To do
Starting with the line that contains "shipping: 0.00 -> 51.00", copy every remaining line of the data below exactly, the last one included.

Data items:
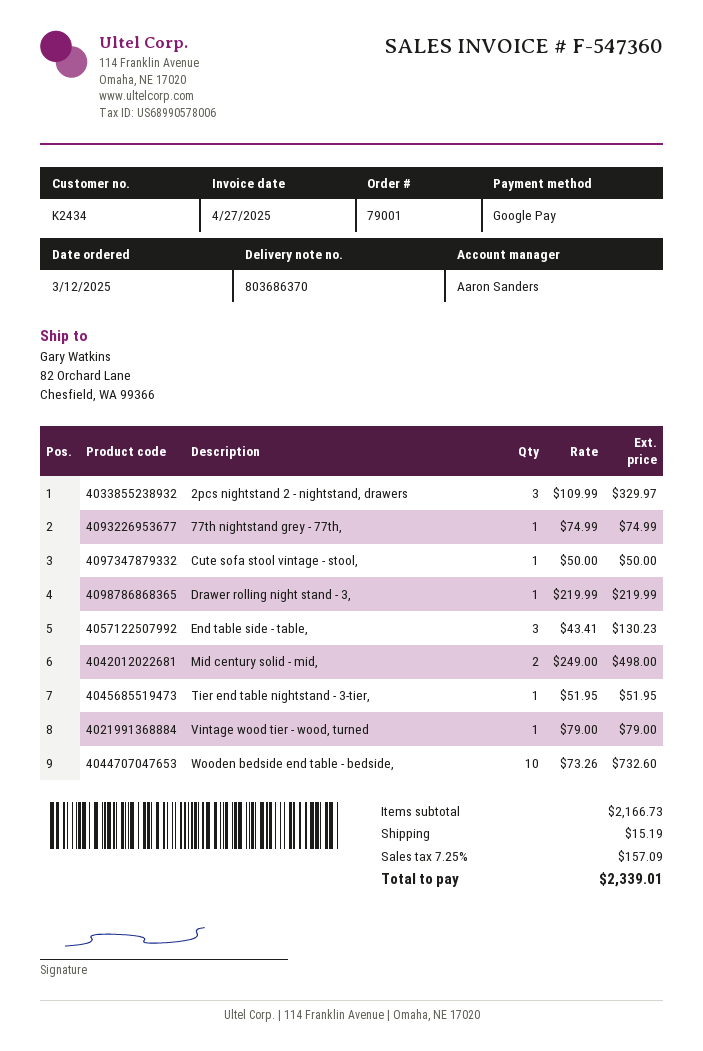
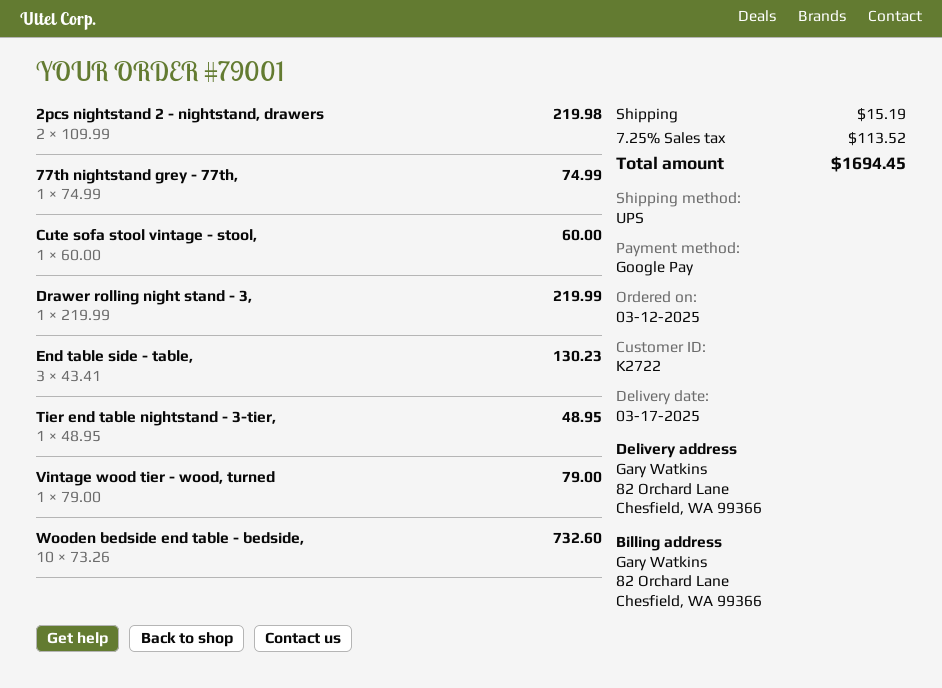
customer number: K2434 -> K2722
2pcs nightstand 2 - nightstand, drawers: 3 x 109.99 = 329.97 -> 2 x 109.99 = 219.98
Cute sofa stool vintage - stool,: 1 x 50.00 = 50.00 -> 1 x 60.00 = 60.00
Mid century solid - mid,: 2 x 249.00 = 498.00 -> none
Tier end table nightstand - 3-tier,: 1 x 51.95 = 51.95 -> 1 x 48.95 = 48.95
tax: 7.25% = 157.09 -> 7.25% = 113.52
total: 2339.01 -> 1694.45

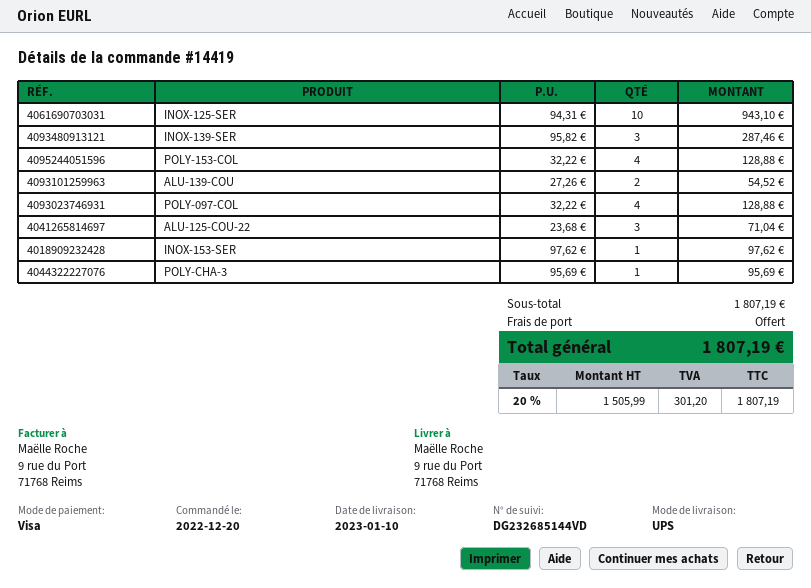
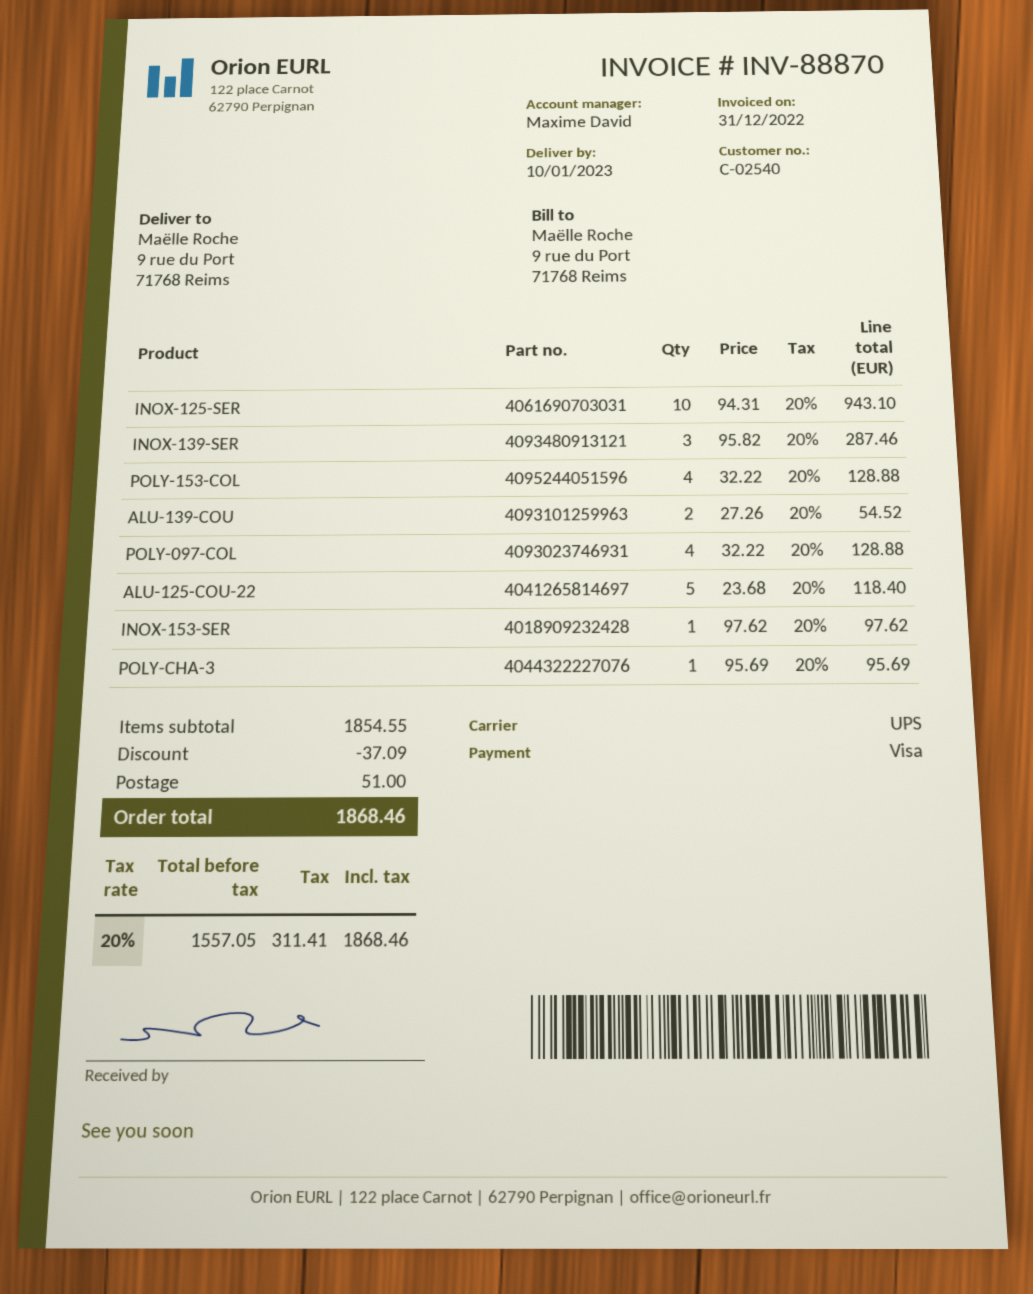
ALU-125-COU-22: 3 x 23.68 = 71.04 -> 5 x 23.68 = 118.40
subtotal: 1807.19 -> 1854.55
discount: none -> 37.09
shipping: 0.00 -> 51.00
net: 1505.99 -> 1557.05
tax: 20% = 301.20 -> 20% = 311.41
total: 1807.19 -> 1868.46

Solution for this exercise
shipping: 0.00 -> 51.00
net: 1505.99 -> 1557.05
tax: 20% = 301.20 -> 20% = 311.41
total: 1807.19 -> 1868.46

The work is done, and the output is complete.